May 18, 2022
The crowd-created feature was eight years in the making by sixty-seven writers and thirty-six directors (both world records), including Australians.
If the premise of Don’t Look Up had you hooked, then The Impact – about a meteor strike heading for earth, giving humanity 2 hours to live – will have you on the edge of your seat. But unlike the star-studded Netflix behemoth that divided critics and audiences, The Impact was made for less than its proverbial catering budget, though it does feature a screenplay by one-time highest paid screenwriter Joe Eszterhas and stars Olivia Williams.
“Both Joe and Olivia had been to the London Screenwriters’ Festival,” says The Impact’s main wrangler Chris Jones, who directed the Eszterhas penned script. “I just straight up asked Joe, and he wanted very much to help and nurture new talent. So, he wrote the script and sent it in. Then asking Olivia was easier as she was doing a script by Joe Eszterhas. She did have one demand which was that we had a truly diverse cast and crew, which we already did simply by asking the best people we could to participate.”

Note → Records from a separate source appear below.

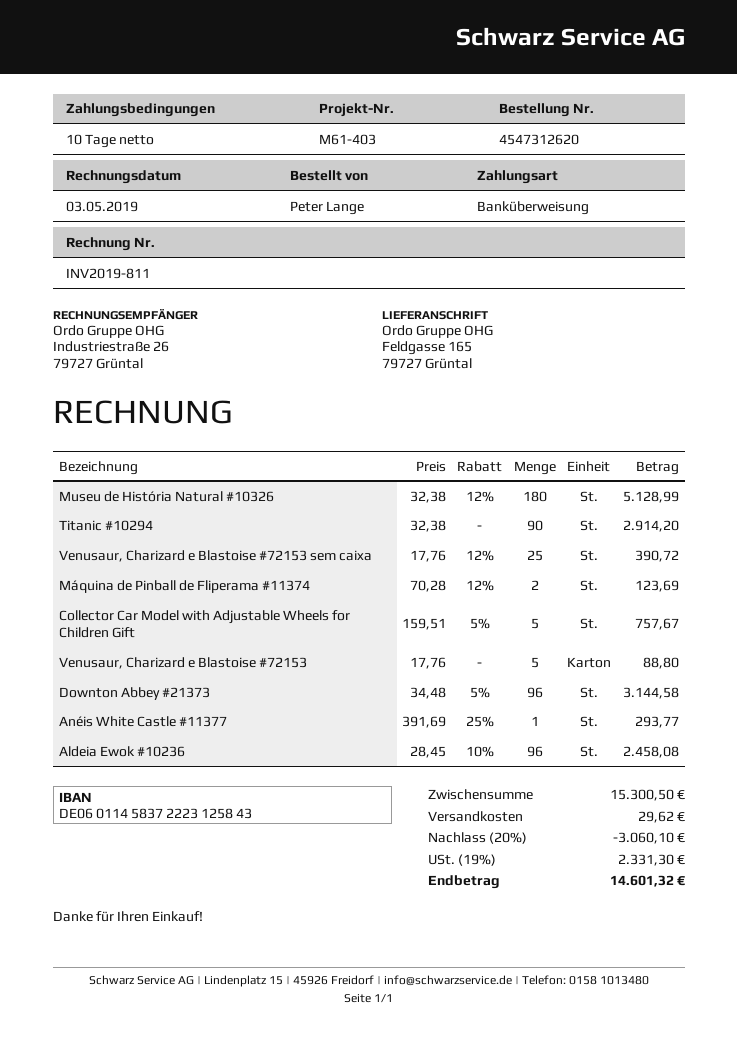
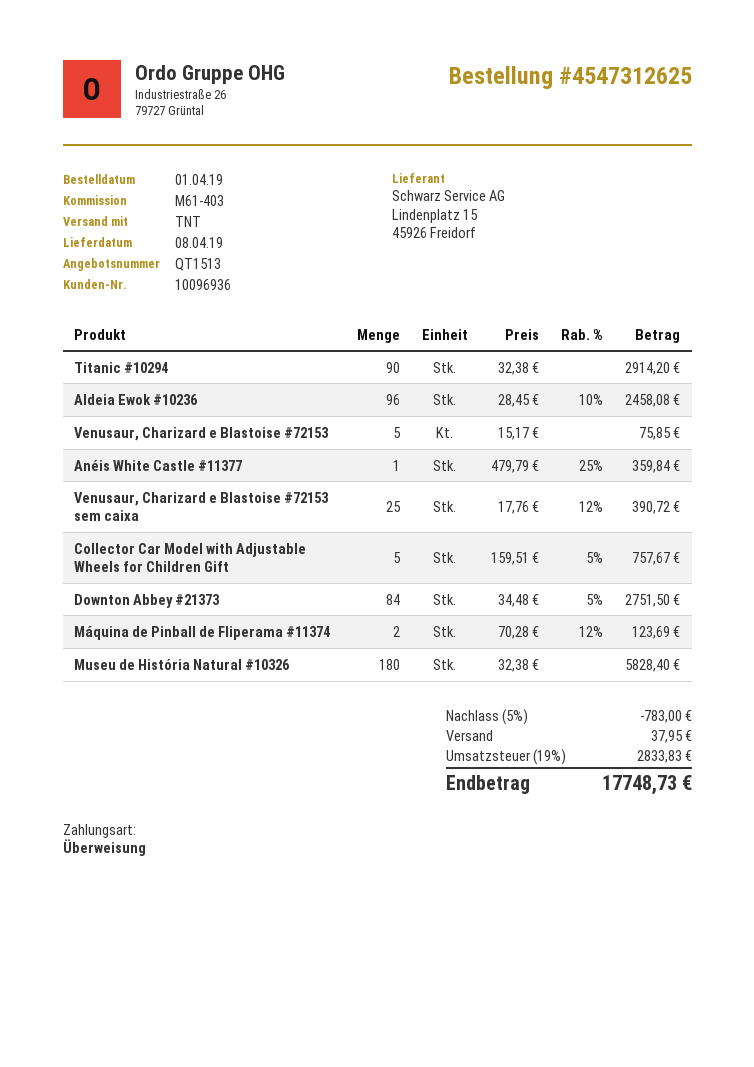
order number: 4547312620 -> 4547312625
Museu de História Natural #10326: 180 x 32.38 - 12% = 5128.99 -> 180 x 32.38 = 5828.40
Venusaur, Charizard e Blastoise #72153: 5 x 17.76 = 88.80 -> 5 x 15.17 = 75.85
Downton Abbey #21373: 96 x 34.48 - 5% = 3144.58 -> 84 x 34.48 - 5% = 2751.50
Anéis White Castle #11377: 1 x 391.69 - 25% = 293.77 -> 1 x 479.79 - 25% = 359.84
discount: 20% = 3060.10 -> 5% = 783.00
shipping: 29.62 -> 37.95
tax: 19% = 2331.30 -> 19% = 2833.83
total: 14601.32 -> 17748.73

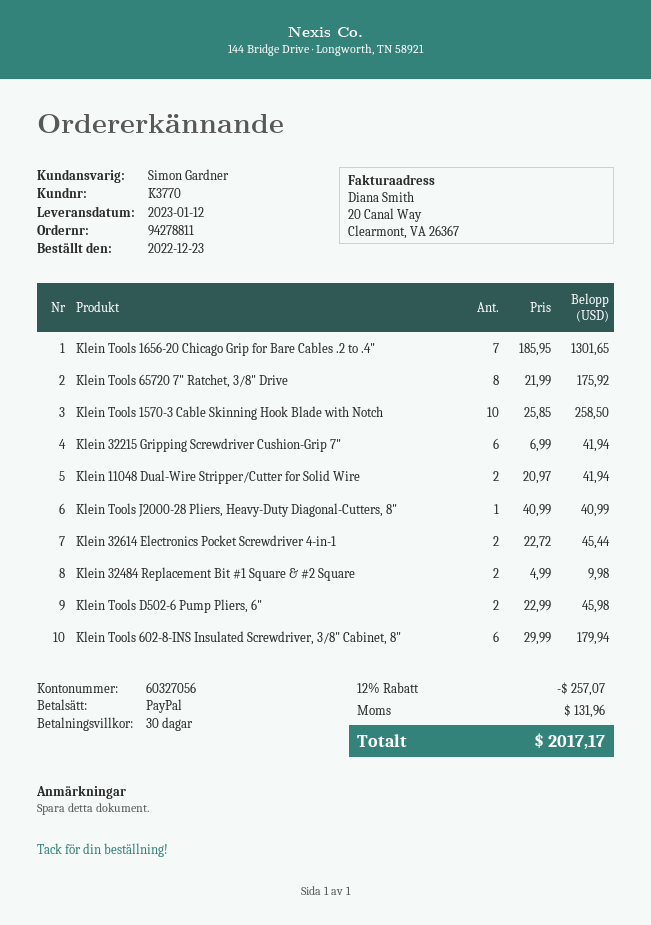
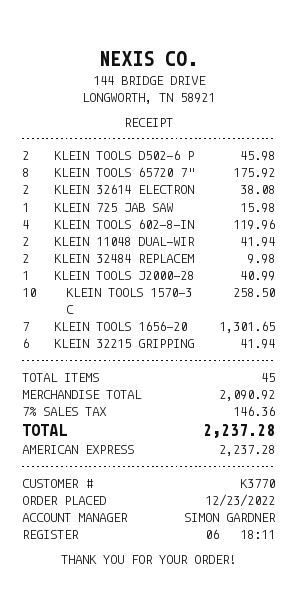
payment method: PayPal -> American Express
Klein 32614 Electronics Pocket Screwdriver 4-in-1: 2 for 45.44 -> 2 for 38.08
Klein Tools 602-8-INS Insulated Screwdriver, 3/8" Cabinet, 8": 6 for 179.94 -> 4 for 119.96
KLEIN 725 JAB SAW: none -> 1 for 15.98
discount: 12% = 257.07 -> none
tax: 131.96 -> 146.36
total: 2017.17 -> 2237.28

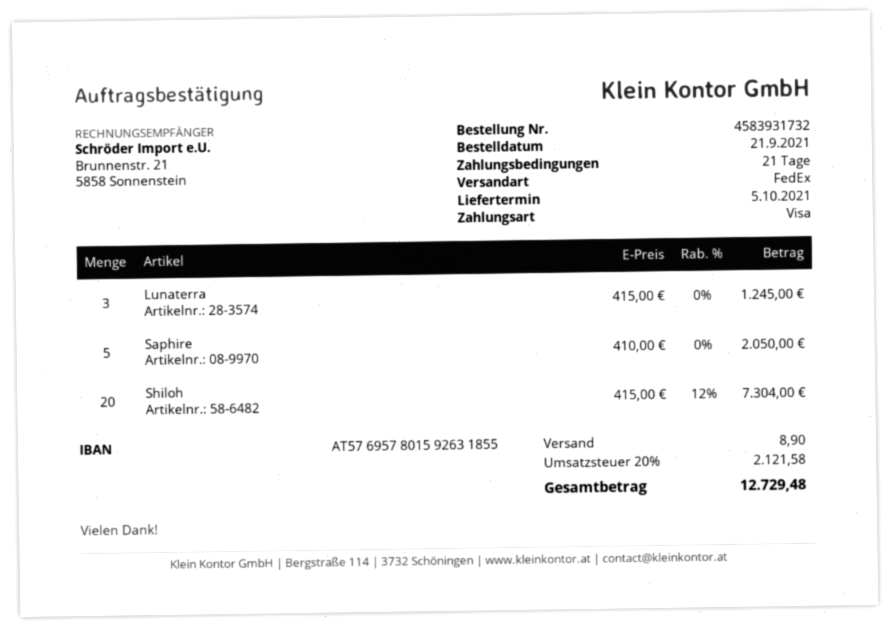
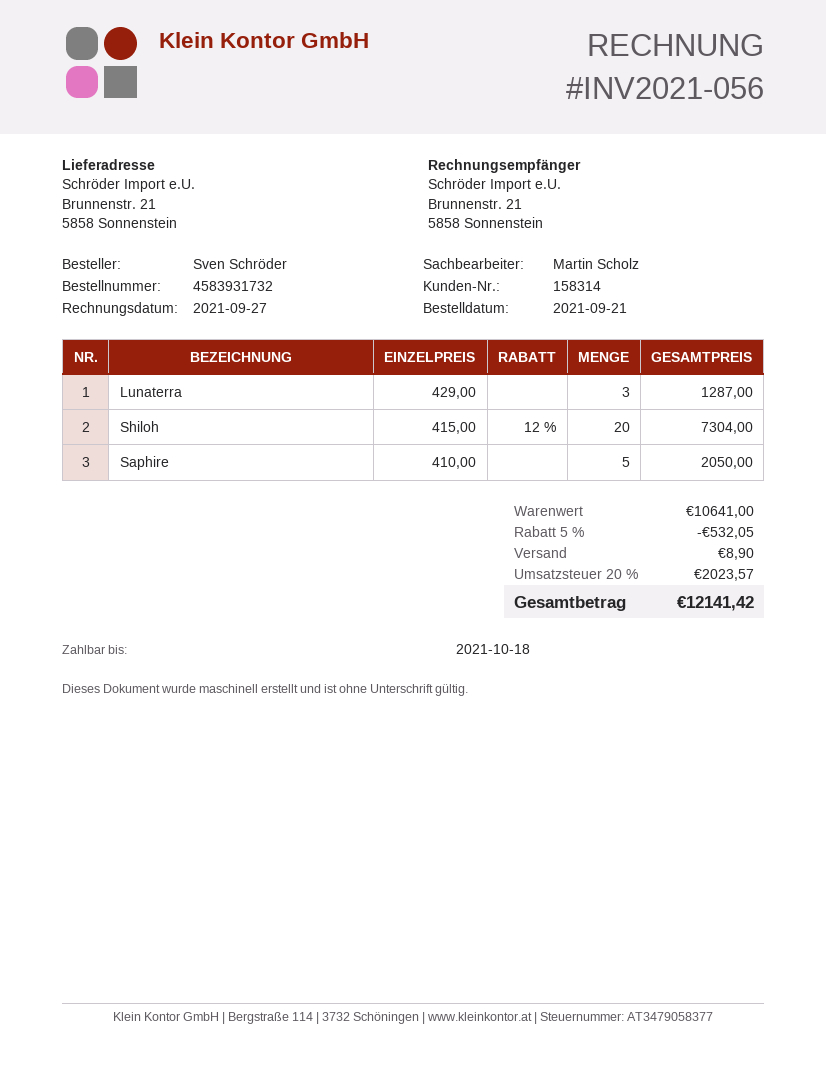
Lunaterra: 3 x 415.00 = 1245.00 -> 3 x 429.00 = 1287.00
discount: none -> 5% = 532.05
tax: 20% = 2121.58 -> 20% = 2023.57
total: 12729.48 -> 12141.42

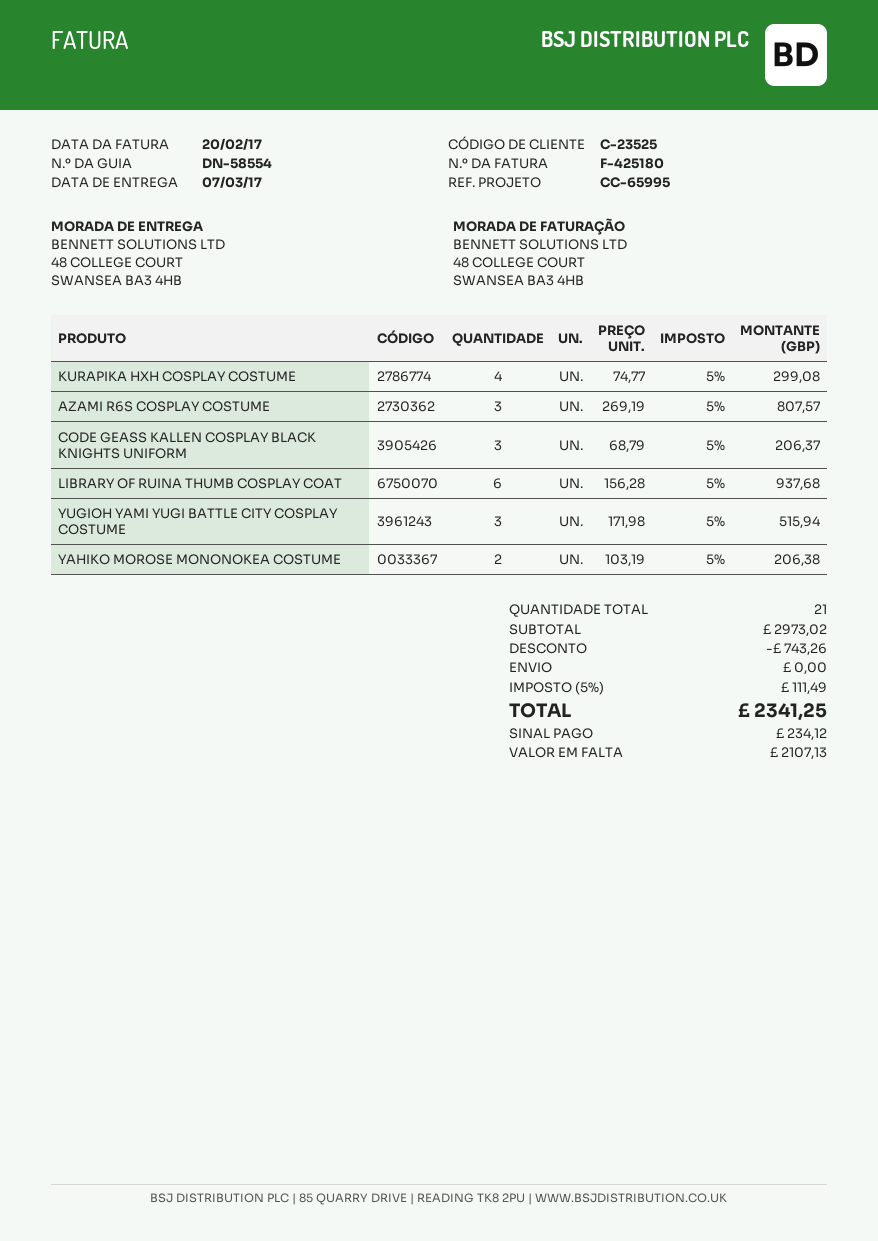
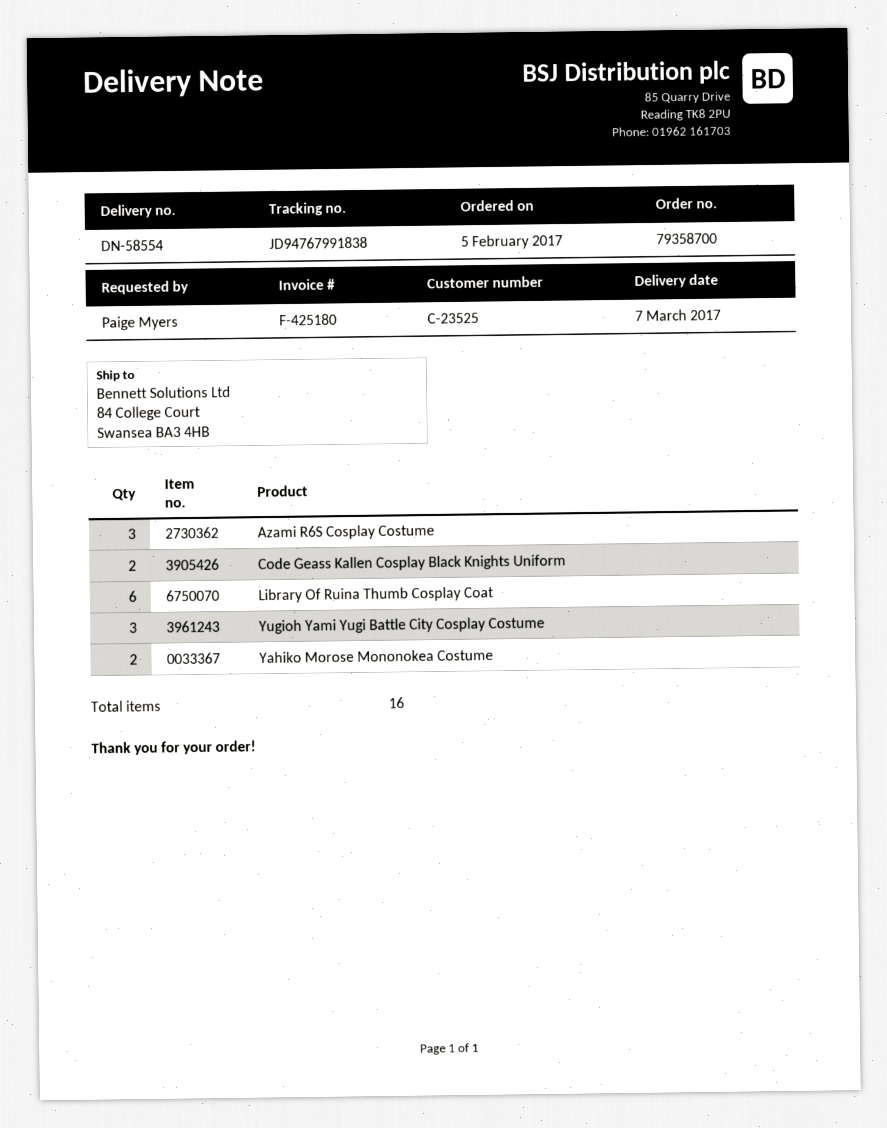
ship to: 48 COLLEGE COURT, SWANSEA BA3 4HB -> 84 College Court, Swansea BA3 4HB
KURAPIKA HXH COSPLAY COSTUME: 4 -> none
CODE GEASS KALLEN COSPLAY BLACK KNIGHTS UNIFORM: 3 -> 2
total quantity: 21 -> 16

Back in 2015, the London Screenwriters’ Festival called for screenplays as part of their Create50 initiative. They received 2800 scripts by the early 2016 deadline. 50 screenplays were ultimately selected, which were released to filmmakers, calling for films to be made from them, some of which would then be included in the final film. Over 100 films were ultimately made and submitted, one directed by Australian James Lingwood.
“I was approached by my Producer colleagues, Penny Wall and Richard Stewart of Common Thread Entertainment,” says Lingwood. “I read the script and asked if it would be ok to make some changes and also to use my own choice of actors and DP.”
“I’m just always thankful to be working as an actor,” says US expat Joey Vieira, now based in Queensland, and coming up in key roles in Black Site, We Will Be Monsters, Spiderhead and True Spirit. “Taking risks and being asked to jump on a project where we get to collaborate with creatives from around the world… it was an honour to work with this team. Also great to finally work with the talented Ron Kelly!”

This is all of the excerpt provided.